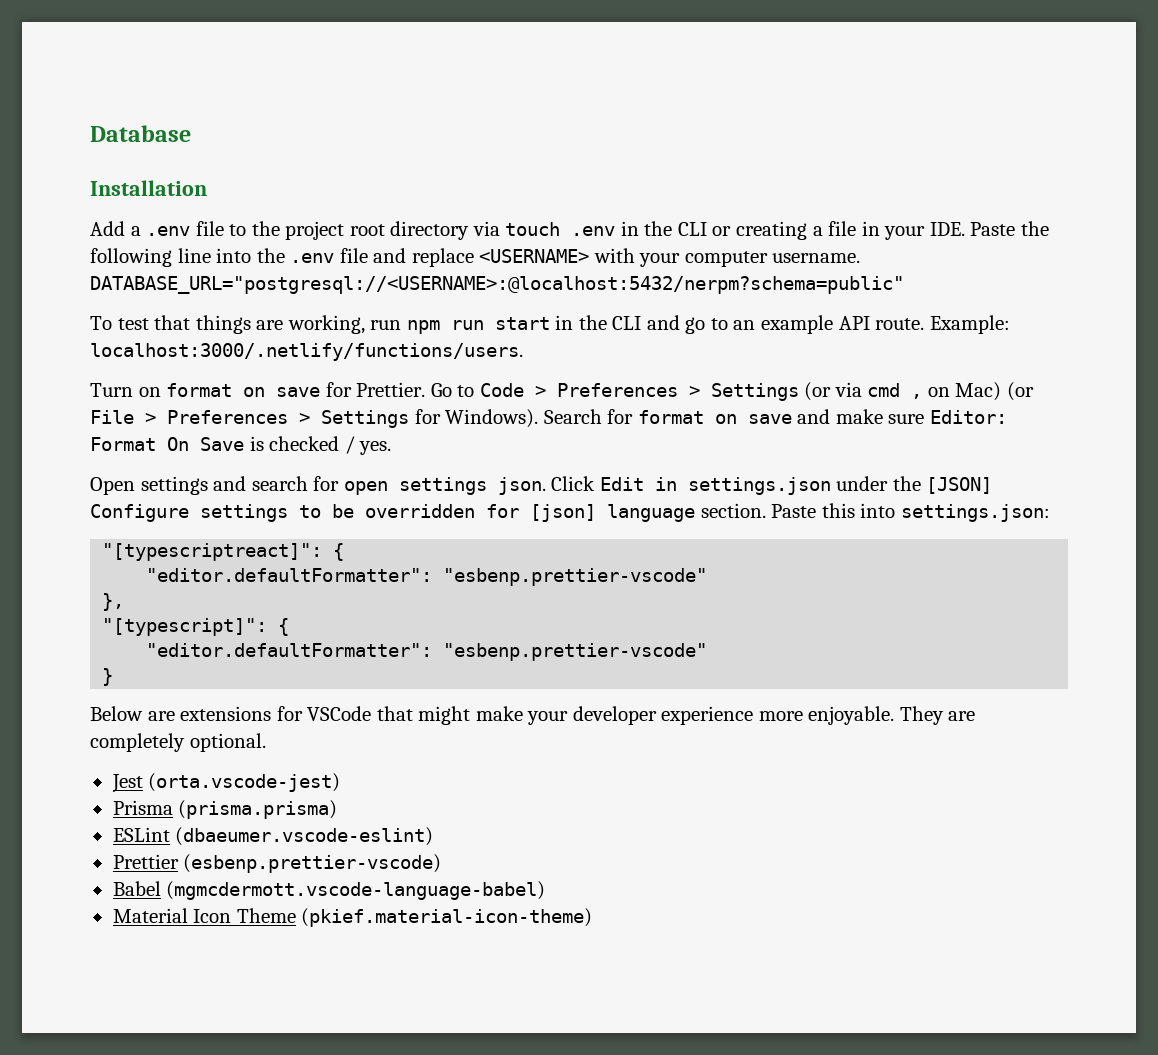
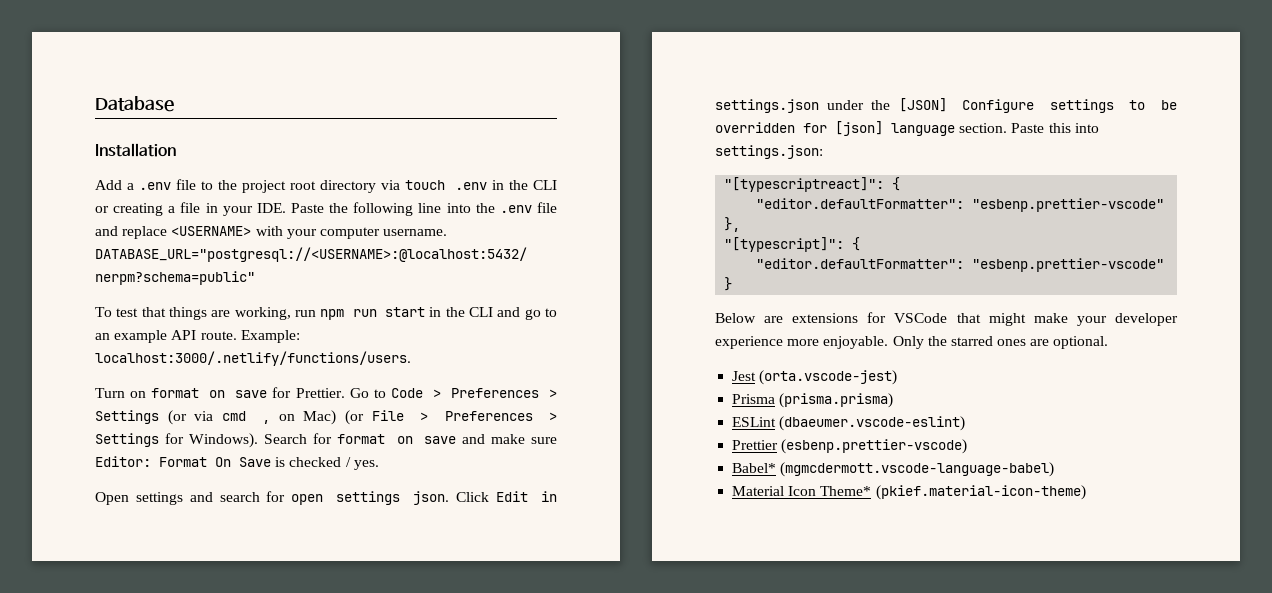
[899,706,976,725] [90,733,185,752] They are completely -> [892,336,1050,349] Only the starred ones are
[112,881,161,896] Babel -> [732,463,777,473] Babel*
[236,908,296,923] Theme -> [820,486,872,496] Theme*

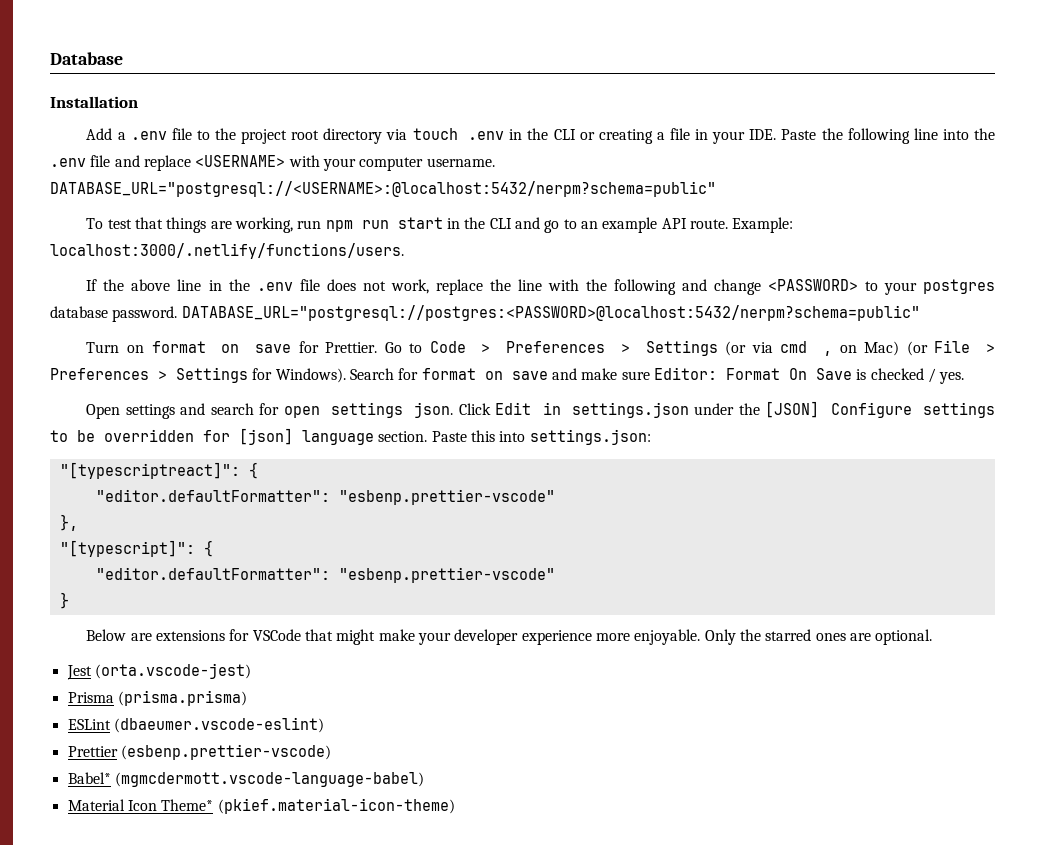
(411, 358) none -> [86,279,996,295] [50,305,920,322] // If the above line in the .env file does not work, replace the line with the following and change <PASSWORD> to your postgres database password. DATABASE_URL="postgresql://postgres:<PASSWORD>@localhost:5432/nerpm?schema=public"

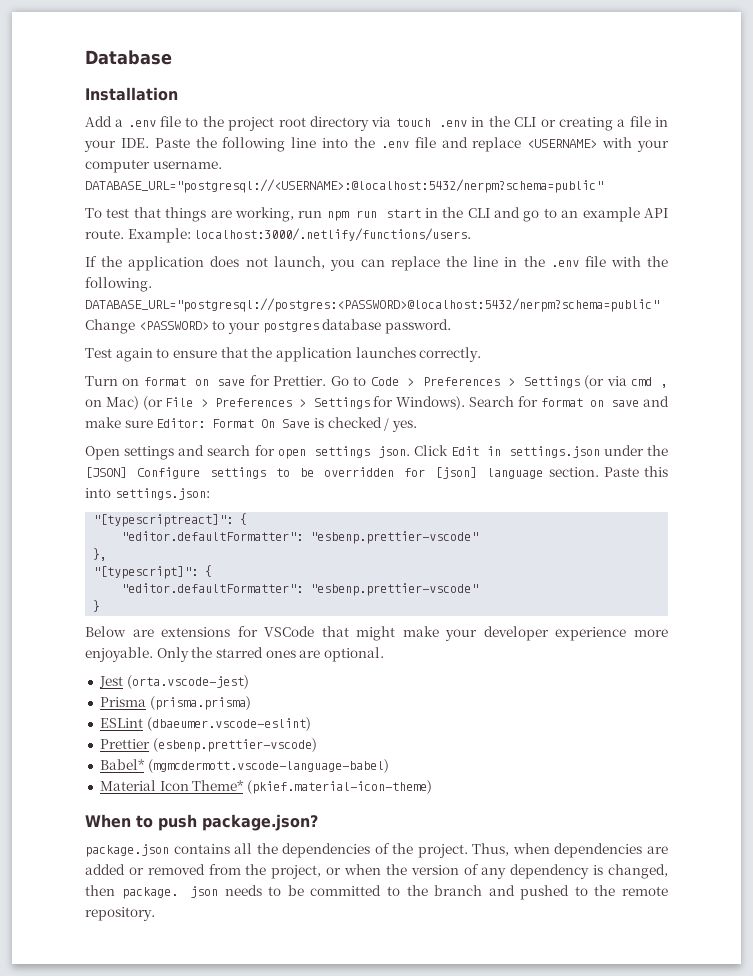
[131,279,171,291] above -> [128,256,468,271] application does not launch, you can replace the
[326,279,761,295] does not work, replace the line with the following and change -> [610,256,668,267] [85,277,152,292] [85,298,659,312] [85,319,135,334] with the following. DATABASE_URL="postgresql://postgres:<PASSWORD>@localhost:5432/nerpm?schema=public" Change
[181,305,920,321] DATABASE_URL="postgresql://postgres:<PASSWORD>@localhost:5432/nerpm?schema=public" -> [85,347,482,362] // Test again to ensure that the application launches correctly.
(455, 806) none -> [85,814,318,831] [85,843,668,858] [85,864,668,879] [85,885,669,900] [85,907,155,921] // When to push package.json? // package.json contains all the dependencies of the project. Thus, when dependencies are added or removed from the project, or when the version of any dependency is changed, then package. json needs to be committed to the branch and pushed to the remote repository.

(PROBLEM DESCRIPTION)
Copy each line above that contains the string "PASSWORD".

(OUTPUT FOR THIS TASK)
(411, 358) none -> [86,279,996,295] [50,305,920,322] // If the above line in the .env file does not work, replace the line with the following and change <PASSWORD> to your postgres database password. DATABASE_URL="postgresql://postgres:<PASSWORD>@localhost:5432/nerpm?schema=public"
[326,279,761,295] does not work, replace the line with the following and change -> [610,256,668,267] [85,277,152,292] [85,298,659,312] [85,319,135,334] with the following. DATABASE_URL="postgresql://postgres:<PASSWORD>@localhost:5432/nerpm?schema=public" Change
[181,305,920,321] DATABASE_URL="postgresql://postgres:<PASSWORD>@localhost:5432/nerpm?schema=public" -> [85,347,482,362] // Test again to ensure that the application launches correctly.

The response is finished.